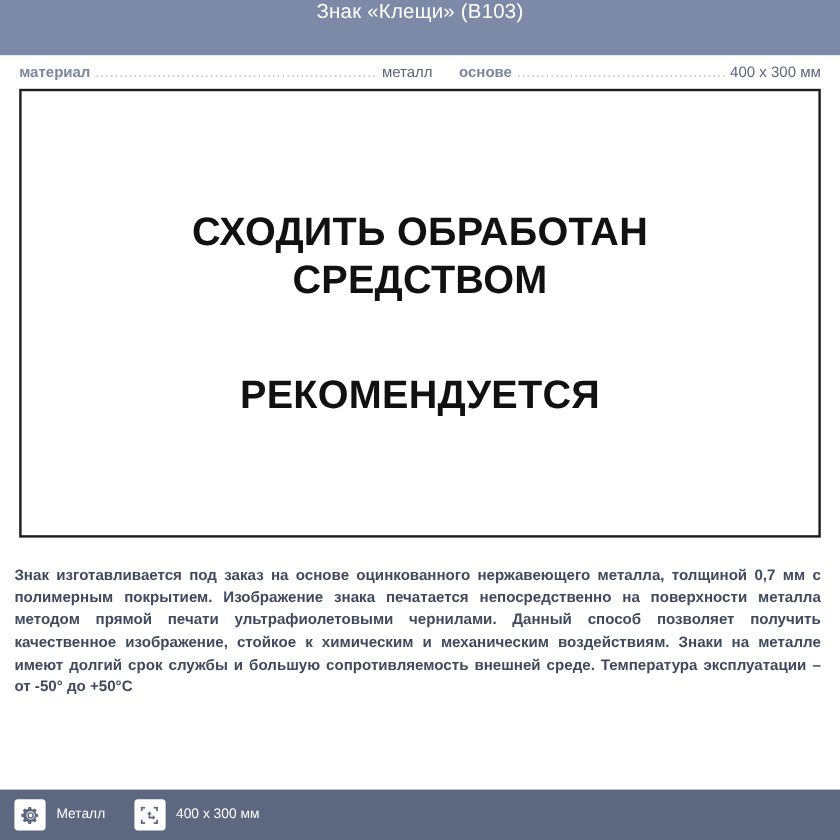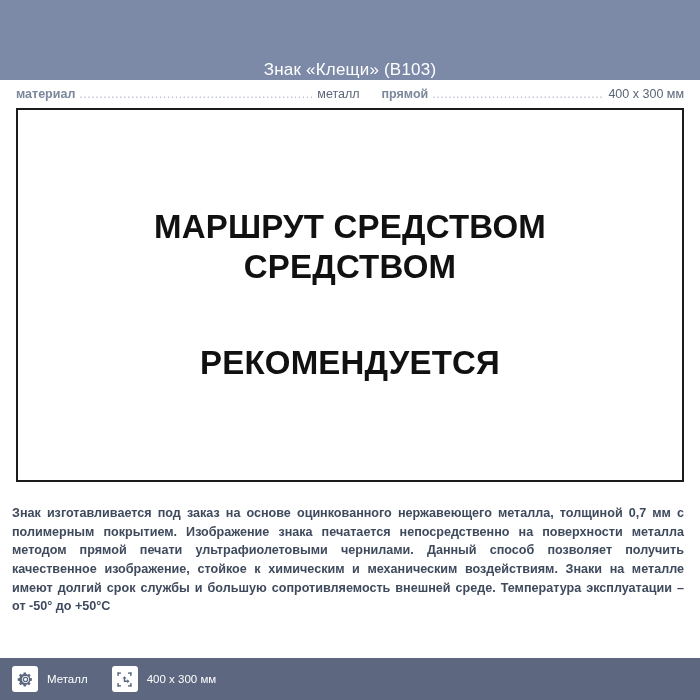--- a/index.html
+++ b/index.html
@@ -17,25 +17,25 @@
     position: relative;
     width: 700px;
     height: 700px;
     background: #ffffff;
     display: flex;
     flex-direction: column;
   }
 
   
   .header {
-    height: 80px;
+    height: 46px;
     background: #7c8aa8;
     color: #ffffff;
     display: flex;
-    align-items: flex-end;
+    align-items: flex-start;
     justify-content: center;
     flex: 0 0 auto;
   }
   .header-title {
     font-size: 17px;
     font-weight: normal;
     letter-spacing: 0.2px;
     color: #ffffff;
   }
 
@@ -170,30 +170,30 @@
   </div>
 
   <div class="specbar">
     <div class="spec-group grow">
       <span class="spec-label">материал</span>
       <span class="dots">................................................................................................</span>
       <span class="spec-value">металл</span>
     </div>
     <div class="spec-gap"></div>
     <div class="spec-group grow">
-      <span class="spec-label">прямой</span>
+      <span class="spec-label">основе</span>
       <span class="dots">............................................................................</span>
       <span class="spec-value">400 x 300 мм</span>
     </div>
   </div>
 
   <div class="sign-wrap">
     <div class="sign">
       <div class="sign-block-1">
-        <div class="sign-line">МАРШРУТ СРЕДСТВОМ</div>
+        <div class="sign-line">СХОДИТЬ ОБРАБОТАН</div>
         <div class="sign-line">СРЕДСТВОМ</div>
       </div>
       <div class="sign-block-2">
         <div class="sign-line">РЕКОМЕНДУЕТСЯ</div>
       </div>
     </div>
   </div>
 
   <div class="description">Знак изготавливается под заказ на основе оцинкованного нержавеющего металла, толщиной 0,7 мм с полимерным покрытием. Изображение знака печатается непосредственно на поверхности металла методом прямой печати ультрафиолетовыми чернилами. Данный способ позволяет получить качественное изображение, стойкое к химическим и механическим воздействиям. Знаки на металле имеют долгий срок службы и большую сопротивляемость внешней среде. Температура эксплуатации – от -50° до +50°C</div>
--*--
**TASK DETAILS:**
Leave the pictures out, then print every entry exactly as it reads.

**ANSWER BOX:**
--- a/index.html
+++ b/index.html
@@ -17,25 +17,25 @@
     position: relative;
     width: 700px;
     height: 700px;
     background: #ffffff;
     display: flex;
     flex-direction: column;
   }
 
   
   .header {
-    height: 80px;
+    height: 46px;
     background: #7c8aa8;
     color: #ffffff;
     display: flex;
-    align-items: flex-end;
+    align-items: flex-start;
     justify-content: center;
     flex: 0 0 auto;
   }
   .header-title {
     font-size: 17px;
     font-weight: normal;
     letter-spacing: 0.2px;
     color: #ffffff;
   }
 
@@ -170,30 +170,30 @@
   </div>
 
   <div class="specbar">
     <div class="spec-group grow">
       <span class="spec-label">материал</span>
       <span class="dots">................................................................................................</span>
       <span class="spec-value">металл</span>
     </div>
     <div class="spec-gap"></div>
     <div class="spec-group grow">
-      <span class="spec-label">прямой</span>
+      <span class="spec-label">основе</span>
       <span class="dots">............................................................................</span>
       <span class="spec-value">400 x 300 мм</span>
     </div>
   </div>
 
   <div class="sign-wrap">
     <div class="sign">
       <div class="sign-block-1">
-        <div class="sign-line">МАРШРУТ СРЕДСТВОМ</div>
+        <div class="sign-line">СХОДИТЬ ОБРАБОТАН</div>
         <div class="sign-line">СРЕДСТВОМ</div>
       </div>
       <div class="sign-block-2">
         <div class="sign-line">РЕКОМЕНДУЕТСЯ</div>
       </div>
     </div>
   </div>
 
   <div class="description">Знак изготавливается под заказ на основе оцинкованного нержавеющего металла, толщиной 0,7 мм с полимерным покрытием. Изображение знака печатается непосредственно на поверхности металла методом прямой печати ультрафиолетовыми чернилами. Данный способ позволяет получить качественное изображение, стойкое к химическим и механическим воздействиям. Знаки на металле имеют долгий срок службы и большую сопротивляемость внешней среде. Температура эксплуатации – от -50° до +50°C</div>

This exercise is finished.